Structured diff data
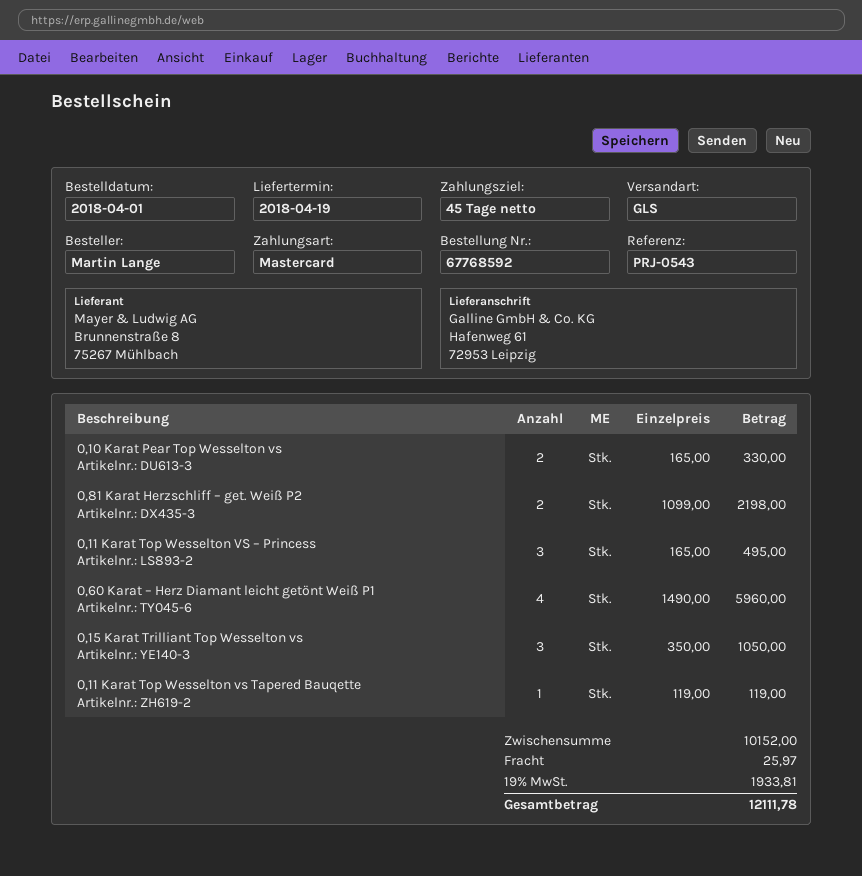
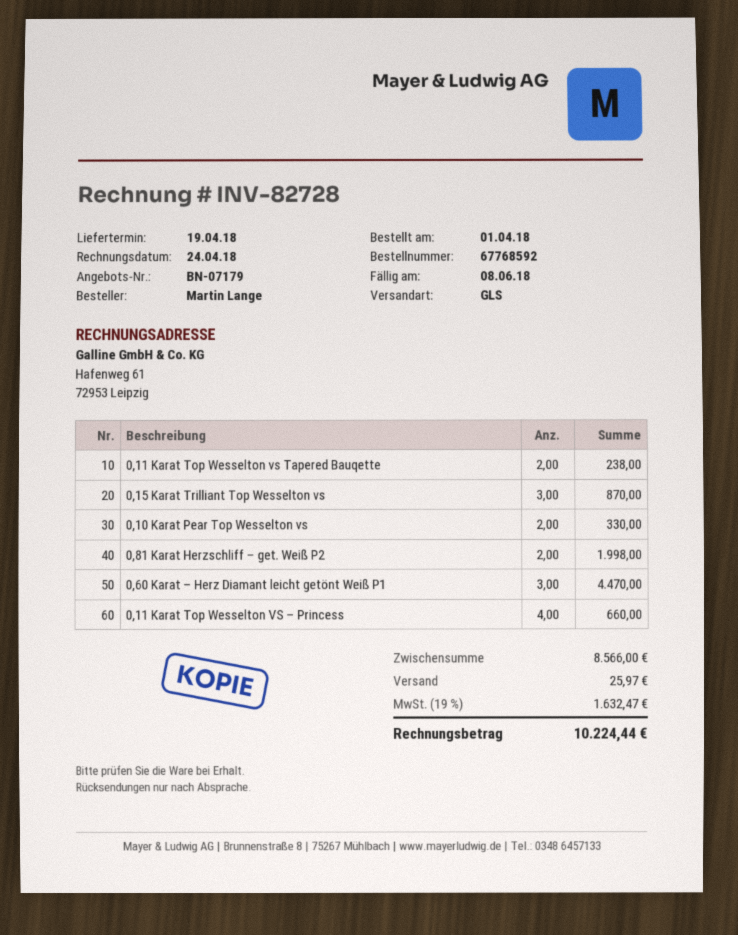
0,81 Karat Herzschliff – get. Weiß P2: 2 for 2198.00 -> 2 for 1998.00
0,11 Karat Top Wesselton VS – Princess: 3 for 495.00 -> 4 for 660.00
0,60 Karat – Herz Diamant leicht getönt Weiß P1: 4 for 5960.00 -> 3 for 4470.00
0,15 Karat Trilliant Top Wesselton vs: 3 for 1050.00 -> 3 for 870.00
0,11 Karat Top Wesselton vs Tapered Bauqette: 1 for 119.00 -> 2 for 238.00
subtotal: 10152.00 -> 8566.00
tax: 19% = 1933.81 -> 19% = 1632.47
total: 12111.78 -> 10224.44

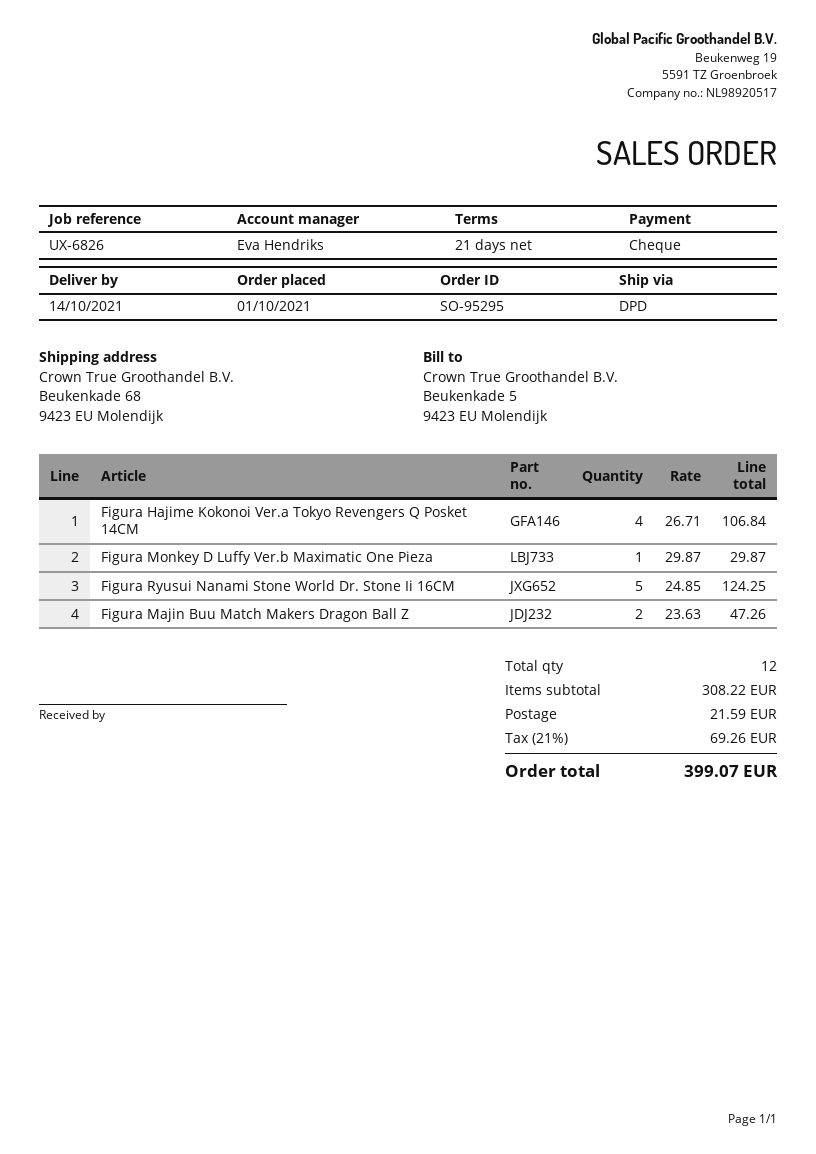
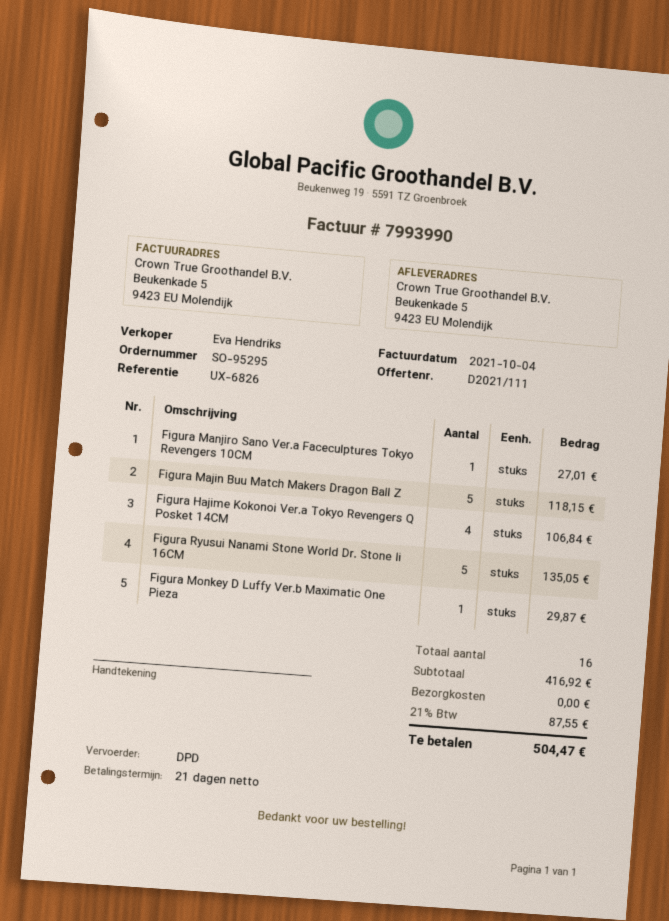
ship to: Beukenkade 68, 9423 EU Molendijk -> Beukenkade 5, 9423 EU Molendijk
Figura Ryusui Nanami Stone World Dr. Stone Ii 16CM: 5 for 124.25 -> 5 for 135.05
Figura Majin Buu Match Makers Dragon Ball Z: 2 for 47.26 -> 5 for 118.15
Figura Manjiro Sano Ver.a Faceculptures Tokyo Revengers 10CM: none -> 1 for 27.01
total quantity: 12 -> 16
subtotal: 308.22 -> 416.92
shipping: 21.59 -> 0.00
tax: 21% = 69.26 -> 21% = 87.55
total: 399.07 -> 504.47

## Work to be completed
Would you copy, word for word, only the lines above from the one containing "total: 12111.78 -> 10224.44" through the one containing "shipping: 21.59 -> 0.00", both included, and please leave out the pictures?

## Result
total: 12111.78 -> 10224.44

ship to: Beukenkade 68, 9423 EU Molendijk -> Beukenkade 5, 9423 EU Molendijk
Figura Ryusui Nanami Stone World Dr. Stone Ii 16CM: 5 for 124.25 -> 5 for 135.05
Figura Majin Buu Match Makers Dragon Ball Z: 2 for 47.26 -> 5 for 118.15
Figura Manjiro Sano Ver.a Faceculptures Tokyo Revengers 10CM: none -> 1 for 27.01
total quantity: 12 -> 16
subtotal: 308.22 -> 416.92
shipping: 21.59 -> 0.00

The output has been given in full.